*** Opening of RECORDED INFORMATION ***

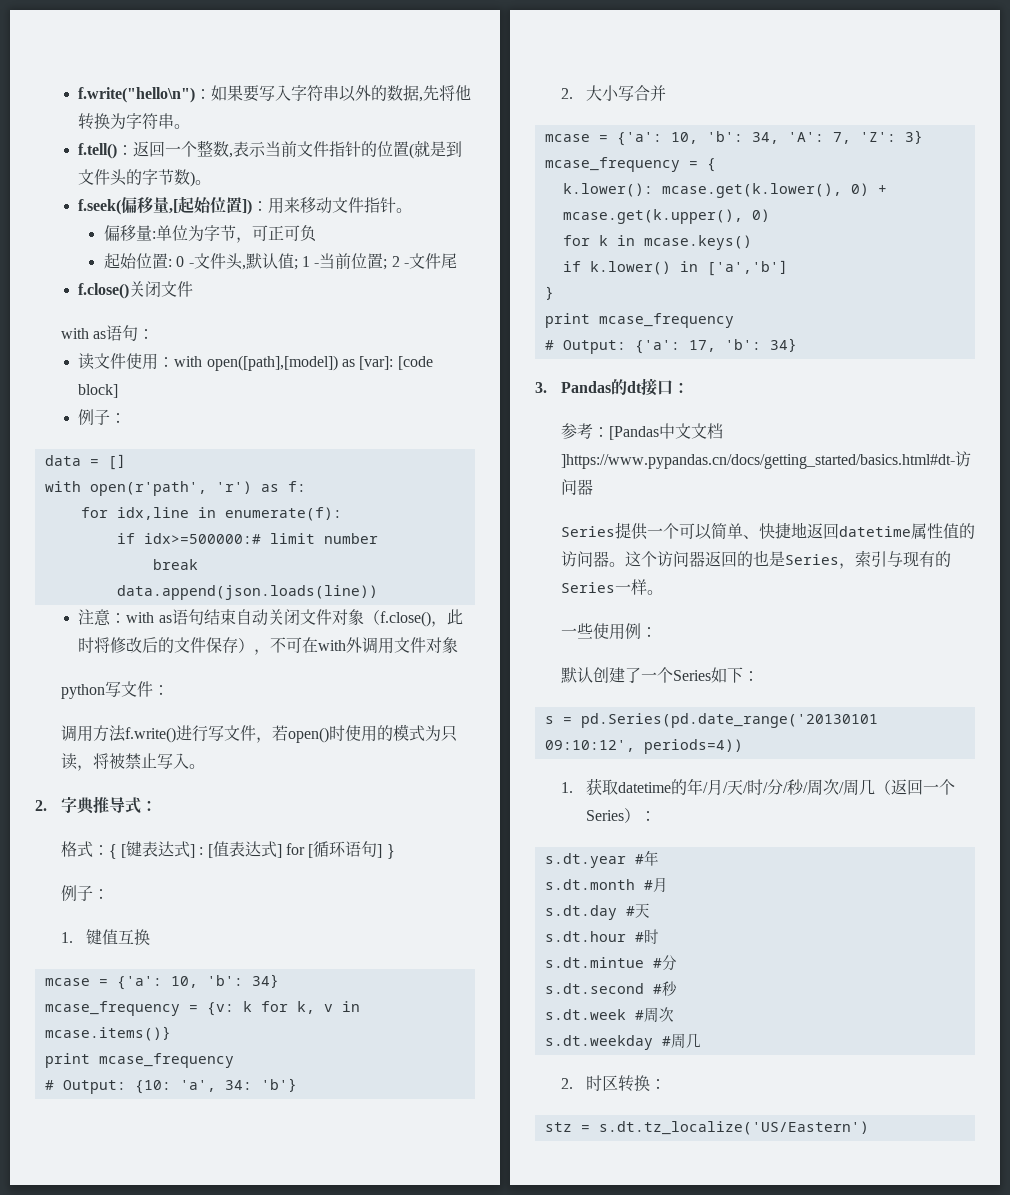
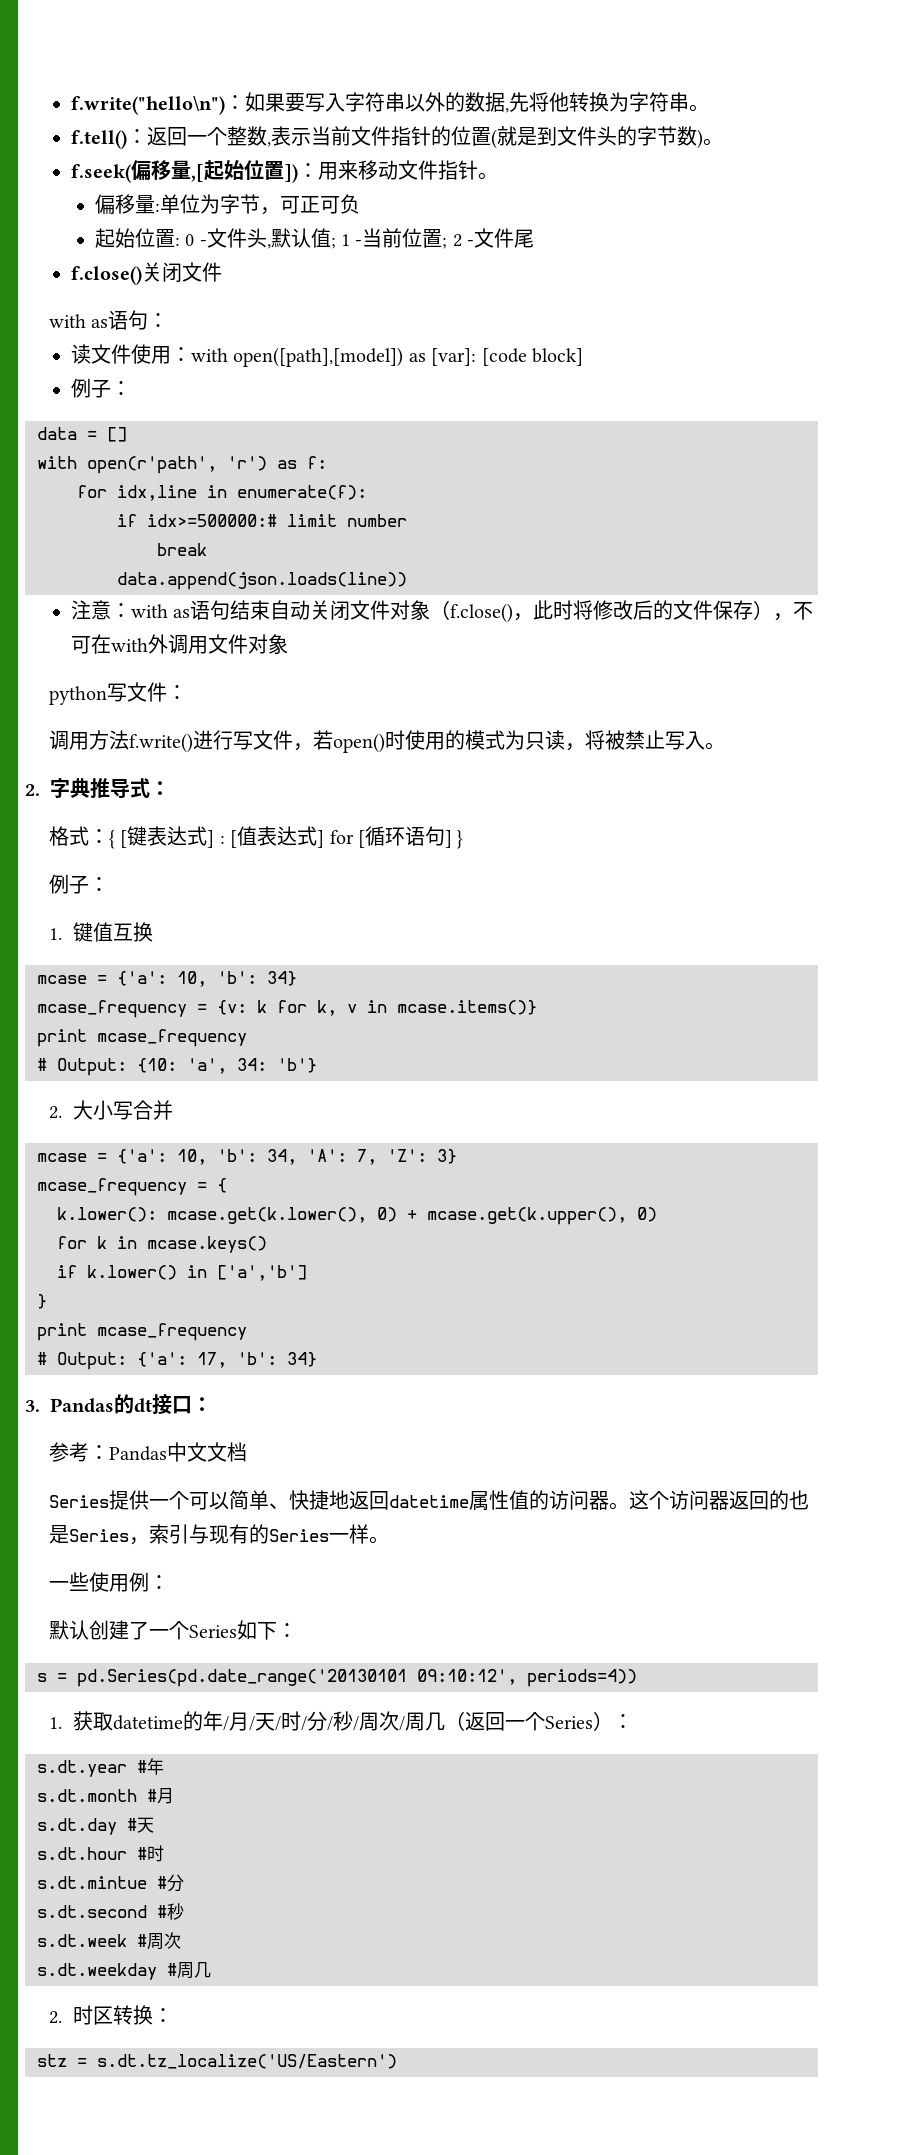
- 参考：[Pandas中文文档]https://www.pypandas.cn/docs/getting_started/basics.html#dt-访问器
+ 参考：Pandas中文文档

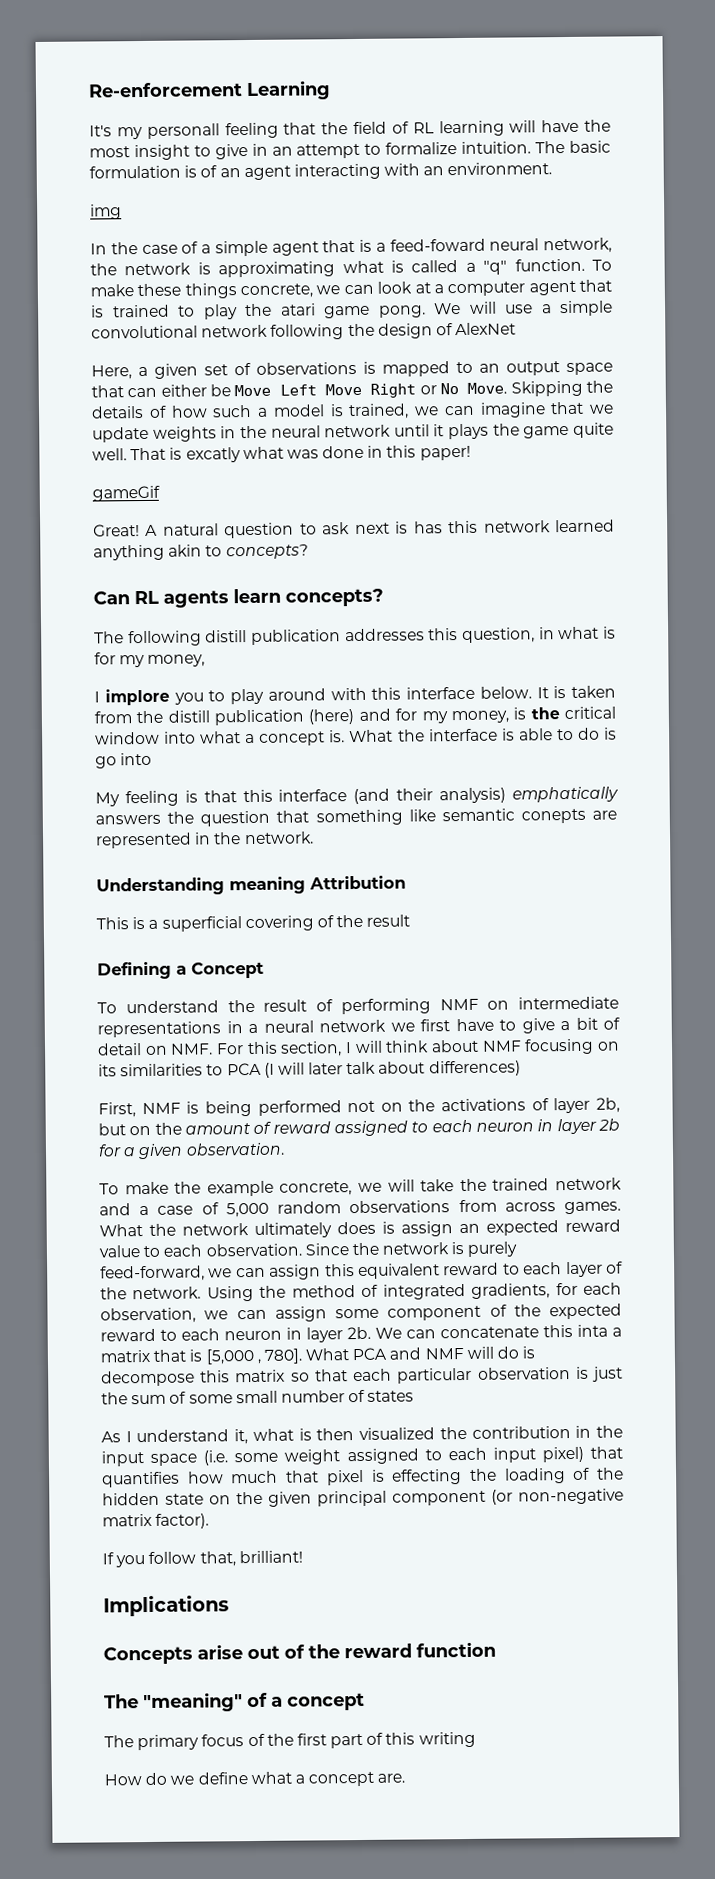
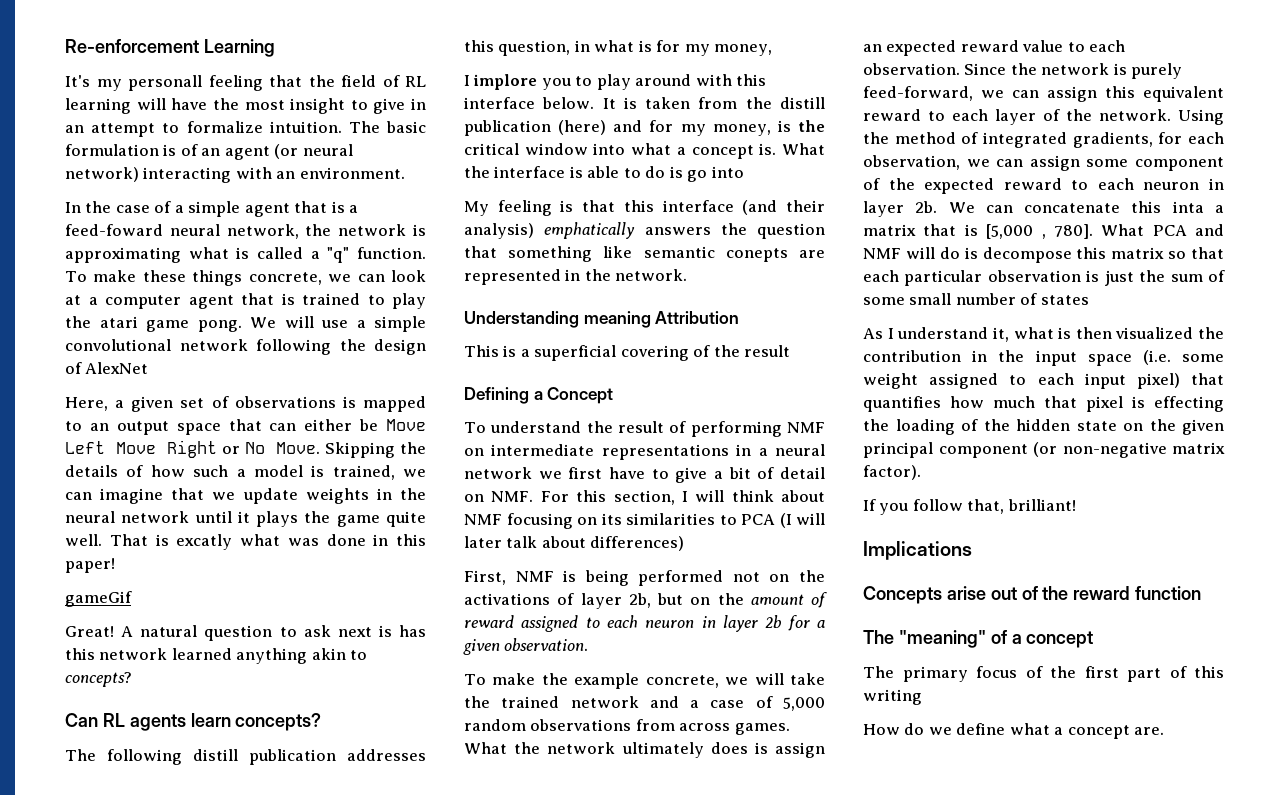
- The basic formulation is of an agent interacting with an environment.
+ The basic formulation is of an agent (or neural network) interacting with an environment.
- img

*** Close of RECORDED INFORMATION ***

Copy each line from the entries above that has the word "environment" in it.

» **FINISHED EXERCISE**
- The basic formulation is of an agent interacting with an environment.
+ The basic formulation is of an agent (or neural network) interacting with an environment.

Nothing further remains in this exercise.